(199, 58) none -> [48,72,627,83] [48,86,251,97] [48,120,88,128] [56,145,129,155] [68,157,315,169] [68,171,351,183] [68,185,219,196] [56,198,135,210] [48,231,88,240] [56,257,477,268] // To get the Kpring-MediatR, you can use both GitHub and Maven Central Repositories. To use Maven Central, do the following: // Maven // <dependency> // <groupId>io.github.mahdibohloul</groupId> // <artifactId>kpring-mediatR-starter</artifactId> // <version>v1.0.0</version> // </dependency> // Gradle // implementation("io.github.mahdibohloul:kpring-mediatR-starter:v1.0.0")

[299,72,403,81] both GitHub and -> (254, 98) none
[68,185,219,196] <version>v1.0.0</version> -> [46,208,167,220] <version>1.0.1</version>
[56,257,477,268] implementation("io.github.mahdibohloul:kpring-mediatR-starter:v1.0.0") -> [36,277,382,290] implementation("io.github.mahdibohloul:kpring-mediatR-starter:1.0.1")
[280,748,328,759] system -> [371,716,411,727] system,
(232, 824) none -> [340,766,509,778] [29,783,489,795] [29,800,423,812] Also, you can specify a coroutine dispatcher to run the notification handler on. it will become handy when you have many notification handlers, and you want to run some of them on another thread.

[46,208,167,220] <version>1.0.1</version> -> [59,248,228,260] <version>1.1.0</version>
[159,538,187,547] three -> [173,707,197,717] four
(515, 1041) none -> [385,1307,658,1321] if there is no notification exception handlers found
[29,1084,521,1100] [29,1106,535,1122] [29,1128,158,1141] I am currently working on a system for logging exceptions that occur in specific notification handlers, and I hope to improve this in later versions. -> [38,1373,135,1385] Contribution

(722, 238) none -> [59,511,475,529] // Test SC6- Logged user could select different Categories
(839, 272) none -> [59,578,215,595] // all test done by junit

— BRIEF —
Write the records out again, character for character.

— THE COMPLETED TASK —
(199, 58) none -> [48,72,627,83] [48,86,251,97] [48,120,88,128] [56,145,129,155] [68,157,315,169] [68,171,351,183] [68,185,219,196] [56,198,135,210] [48,231,88,240] [56,257,477,268] // To get the Kpring-MediatR, you can use both GitHub and Maven Central Repositories. To use Maven Central, do the following: // Maven // <dependency> // <groupId>io.github.mahdibohloul</groupId> // <artifactId>kpring-mediatR-starter</artifactId> // <version>v1.0.0</version> // </dependency> // Gradle // implementation("io.github.mahdibohloul:kpring-mediatR-starter:v1.0.0")

[299,72,403,81] both GitHub and -> (254, 98) none
[68,185,219,196] <version>v1.0.0</version> -> [46,208,167,220] <version>1.0.1</version>
[56,257,477,268] implementation("io.github.mahdibohloul:kpring-mediatR-starter:v1.0.0") -> [36,277,382,290] implementation("io.github.mahdibohloul:kpring-mediatR-starter:1.0.1")
[280,748,328,759] system -> [371,716,411,727] system,
(232, 824) none -> [340,766,509,778] [29,783,489,795] [29,800,423,812] Also, you can specify a coroutine dispatcher to run the notification handler on. it will become handy when you have many notification handlers, and you want to run some of them on another thread.

[46,208,167,220] <version>1.0.1</version> -> [59,248,228,260] <version>1.1.0</version>
[159,538,187,547] three -> [173,707,197,717] four
(515, 1041) none -> [385,1307,658,1321] if there is no notification exception handlers found
[29,1084,521,1100] [29,1106,535,1122] [29,1128,158,1141] I am currently working on a system for logging exceptions that occur in specific notification handlers, and I hope to improve this in later versions. -> [38,1373,135,1385] Contribution

(722, 238) none -> [59,511,475,529] // Test SC6- Logged user could select different Categories
(839, 272) none -> [59,578,215,595] // all test done by junit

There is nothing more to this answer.